→ Instructions for the task:
Print all the data that follows exactly, images excluded.
---*---
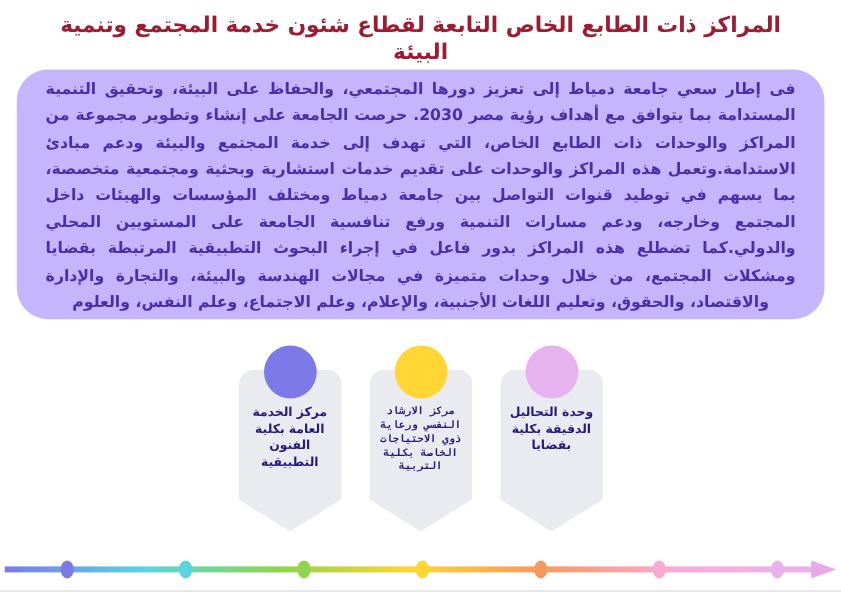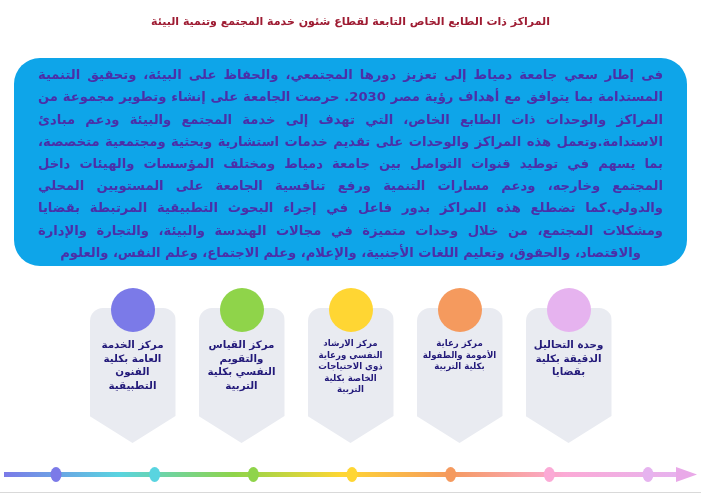--- a/index.html
+++ b/index.html
@@ -23,7 +23,7 @@
   }
   .page-title {
     color: #9e1b32;
-    font-size: 11px;
+    font-size: 18px;
     font-weight: bold;
     line-height: 22px;
     letter-spacing: 0px;

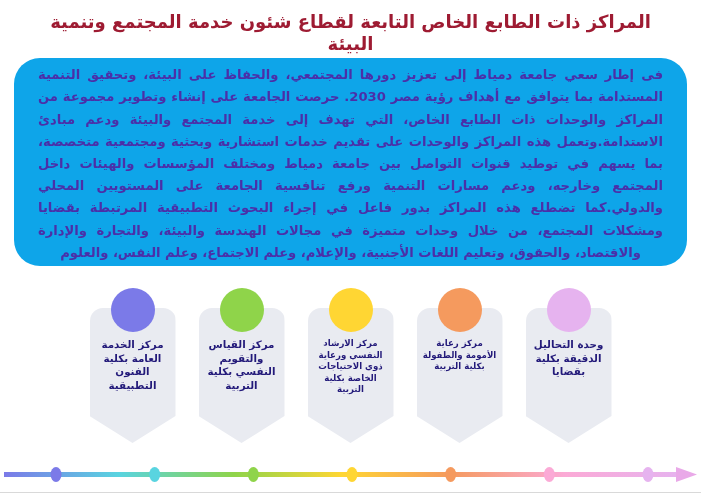--- a/index.html
+++ b/index.html
@@ -39,7 +39,7 @@
     left: 14px;
     width: 673px;
     height: 208px;
-    background: #0ea5e9;
+    background: #c4b5fd;
     border-radius: 26px;
     box-sizing: border-box;
     padding: 14px 24px 10px 24px;

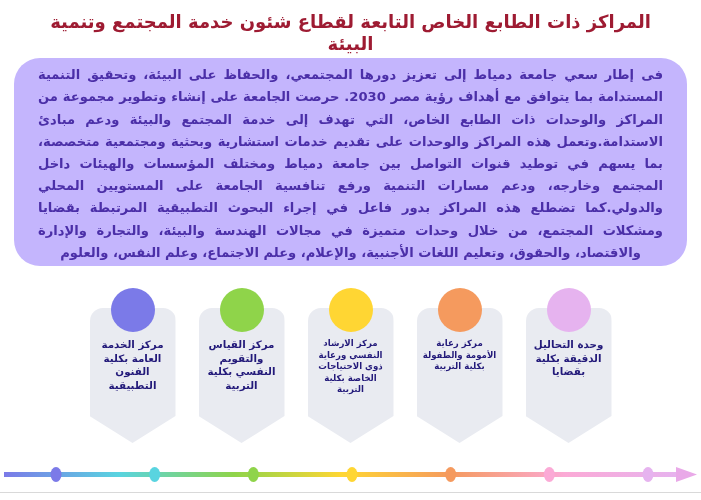--- a/index.html
+++ b/index.html
@@ -153,11 +153,6 @@
       <div class="card-body"></div>
       <div class="card-bubble" style="background: rgb(123, 122, 232);"></div>
       <div class="card-label">مركز الخدمة العامة بكلية الفنون التطبيقية</div>
-    </div>
-    <div class="card">
-      <div class="card-body"></div>
-      <div class="card-bubble" style="background: rgb(143, 212, 74);"></div>
-      <div class="card-label">مركز القياس والتقويم النفسي بكلية التربية</div>
     </div>
     <div class="card">
       <div class="card-body"></div>

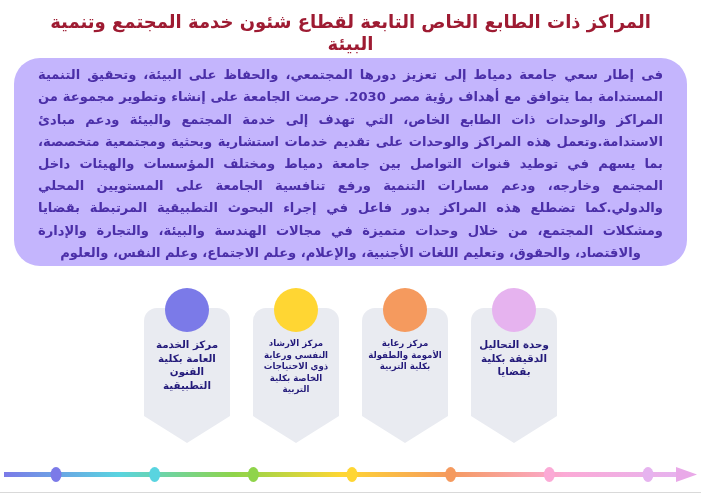--- a/index.html
+++ b/index.html
@@ -118,6 +118,7 @@
   .card-label.small {
     font-size: 8.6px;
     line-height: 11.6px;
+    font-family: Liberation Mono, monospace;
   }
 
   

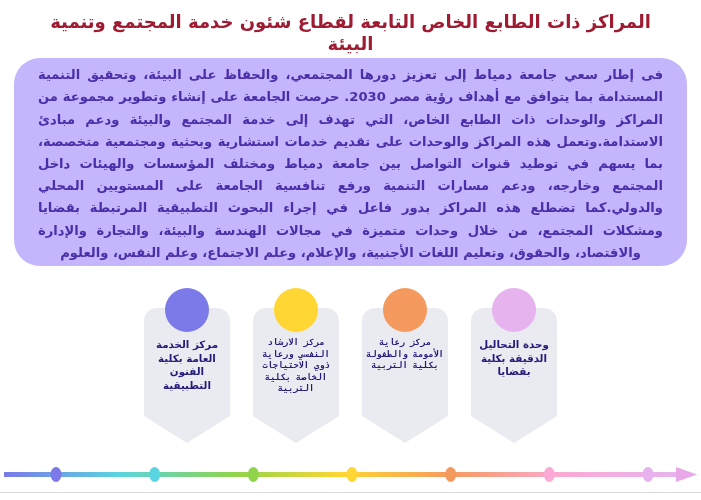--- a/index.html
+++ b/index.html
@@ -162,11 +162,6 @@
     </div>
     <div class="card">
       <div class="card-body"></div>
-      <div class="card-bubble" style="background: rgb(245, 154, 94);"></div>
-      <div class="card-label small">مركز رعاية الأمومة والطفولة بكلية التربية</div>
-    </div>
-    <div class="card">
-      <div class="card-body"></div>
       <div class="card-bubble" style="background: rgb(230, 179, 239);"></div>
       <div class="card-label">وحدة التحاليل الدقيقة بكلية بقضايا</div>
     </div>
---*---
→ Output of the task:
--- a/index.html
+++ b/index.html
@@ -23,7 +23,7 @@
   }
   .page-title {
     color: #9e1b32;
-    font-size: 11px;
+    font-size: 18px;
     font-weight: bold;
     line-height: 22px;
     letter-spacing: 0px;

--- a/index.html
+++ b/index.html
@@ -39,7 +39,7 @@
     left: 14px;
     width: 673px;
     height: 208px;
-    background: #0ea5e9;
+    background: #c4b5fd;
     border-radius: 26px;
     box-sizing: border-box;
     padding: 14px 24px 10px 24px;

--- a/index.html
+++ b/index.html
@@ -153,11 +153,6 @@
       <div class="card-body"></div>
       <div class="card-bubble" style="background: rgb(123, 122, 232);"></div>
       <div class="card-label">مركز الخدمة العامة بكلية الفنون التطبيقية</div>
-    </div>
-    <div class="card">
-      <div class="card-body"></div>
-      <div class="card-bubble" style="background: rgb(143, 212, 74);"></div>
-      <div class="card-label">مركز القياس والتقويم النفسي بكلية التربية</div>
     </div>
     <div class="card">
       <div class="card-body"></div>

--- a/index.html
+++ b/index.html
@@ -118,6 +118,7 @@
   .card-label.small {
     font-size: 8.6px;
     line-height: 11.6px;
+    font-family: Liberation Mono, monospace;
   }
 
   

--- a/index.html
+++ b/index.html
@@ -162,11 +162,6 @@
     </div>
     <div class="card">
       <div class="card-body"></div>
-      <div class="card-bubble" style="background: rgb(245, 154, 94);"></div>
-      <div class="card-label small">مركز رعاية الأمومة والطفولة بكلية التربية</div>
-    </div>
-    <div class="card">
-      <div class="card-body"></div>
       <div class="card-bubble" style="background: rgb(230, 179, 239);"></div>
       <div class="card-label">وحدة التحاليل الدقيقة بكلية بقضايا</div>
     </div>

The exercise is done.